Под влиянием этого разговора я решила во что бы о ни стало открыться во всем; но каким способом и кому открыться, я не могла придумать и ломала себе над этим голову несколько месяцев. Вот тут и случилась новая ссора с мужем, принявшая такой резкий характер, что я чуть было не выложила ему всю правду; хотя я удержалась от сообщения подробностей, все же сказала достаточно, чтобы повергнуть его в крайнее вмешательство; в конце концов пришлось признаться о всем.

Началось с того, что он спокойным тоном упрекнул меня в упрямстве, в нежелании отказаться от поездки в Англию. Я стала защищать свое решение, и, слово за слово, как это обыкновенно бывает в семейных стычках, осыпались резкости; он сказал, что я отношусь к нему, как к чужому, не как к мужу, и говорю о детях, точно не мать им, что поэтому я не заслуживаю доброго отношения, что он исчерпал все мягкие средства, что на его любезное и спокойное обращение, подобающее мужу и христианину, я ему отвечаю самым низким образом, обращаюсь с ним, как с собакой, как с презреннейшим чужаком, а не как с мужем, что ему вообще противно всякое насилие, но теперь он вынужден прибегнуть к нему и примет самые крутые меры, чтобы побудить меня к исполнению моих обязанностей.

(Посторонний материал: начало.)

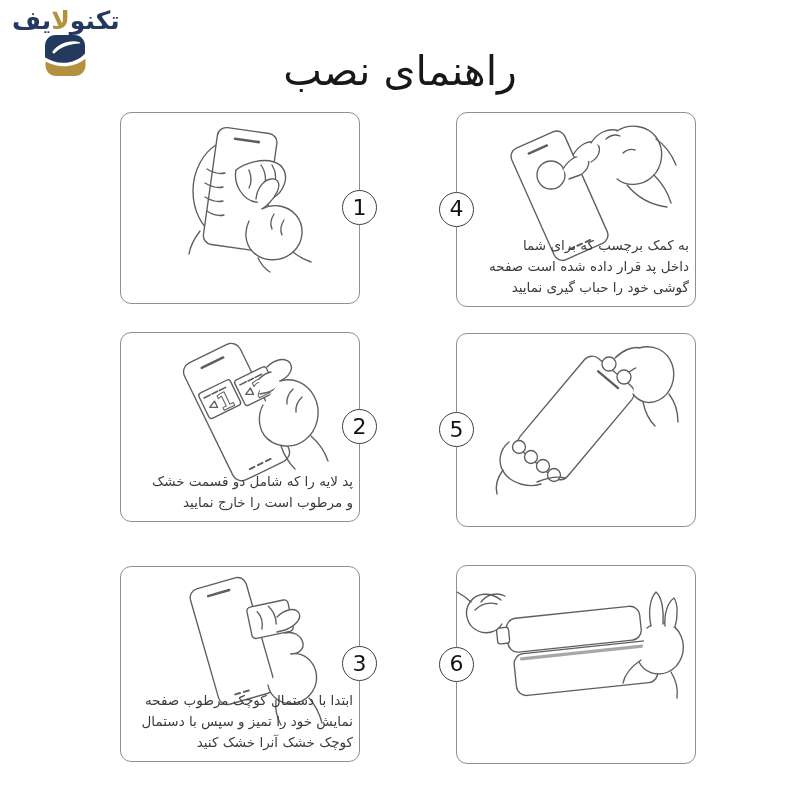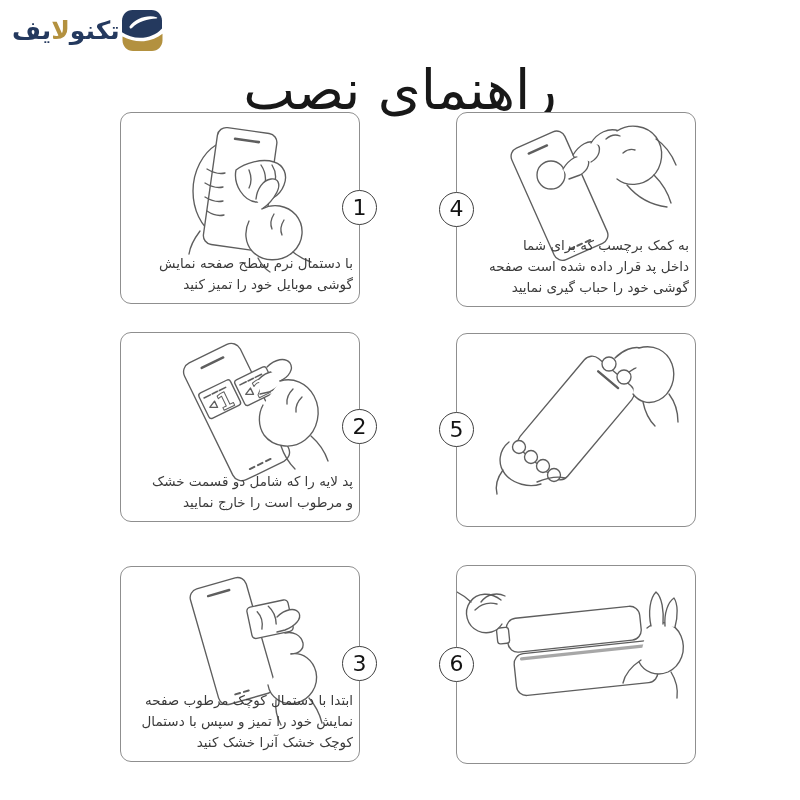"تکنولایف" .logo { flex-direction: none -> column }
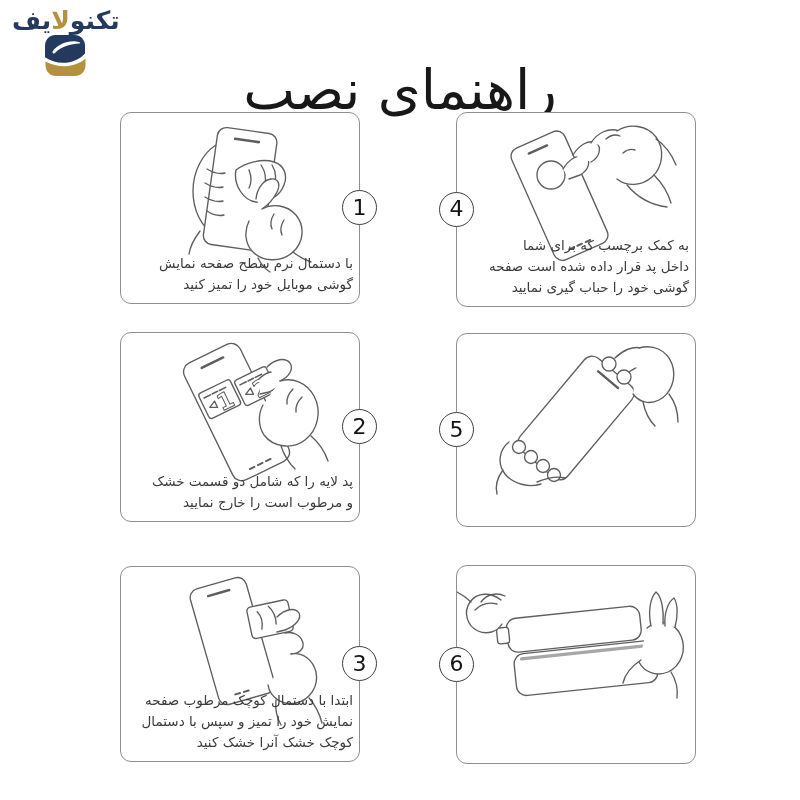"راهنمای نصب" .title { font-size: 55px -> 41px }
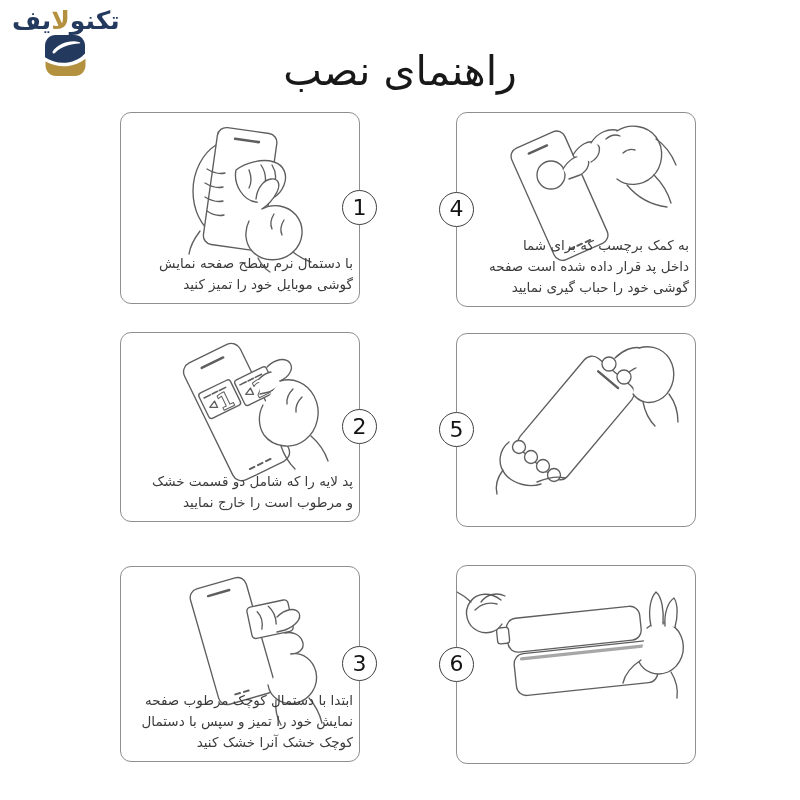"با دستمال نرم سطح صفحه" p.caption { html: <p>با دستمال نرم سطح صفحه نمایش گوشی موبایل خود را تمیز کنید</p> -> none }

Вся кровь во мне вскипела, я пришла в бешенство, хоть и понимала в душе, что он говорит сущую правду и что поведение мое кажется непростительным. Я сказала, что мне одинаково наплевать и на его мягкие и крутые меры, что ни за что на свете я не отступлюсь от своего решения вернуться в Англию, а что касается моего нежелания обращаться с ним, как с мужем, и объявлять материнские чувства к детям, то тут, может быть, кроется кое-что такое, чего ему сейчас не понять, я же покамест не считаю нужным распространяться об этом и лишь заявляю, что у меня и муж и дети незаконные и я имею достаточно оснований относиться к ним сдержанно.

Признаюсь, мне стало жаль его, когда я это сказала: он смертельно побледнел и застыл без движения, точно пораженный громом; мне показалось даже, что сейчас он упадет в обморок; словом, с ним случилось нечто вроде апоплексического удара: он дрожал всем телом, по лицу струился холодный пот, так что я принуждена была пойти поискать, чем бы привести его в чувство. Потом его стало тошнить и он слег, а на другой день утром был в горячке.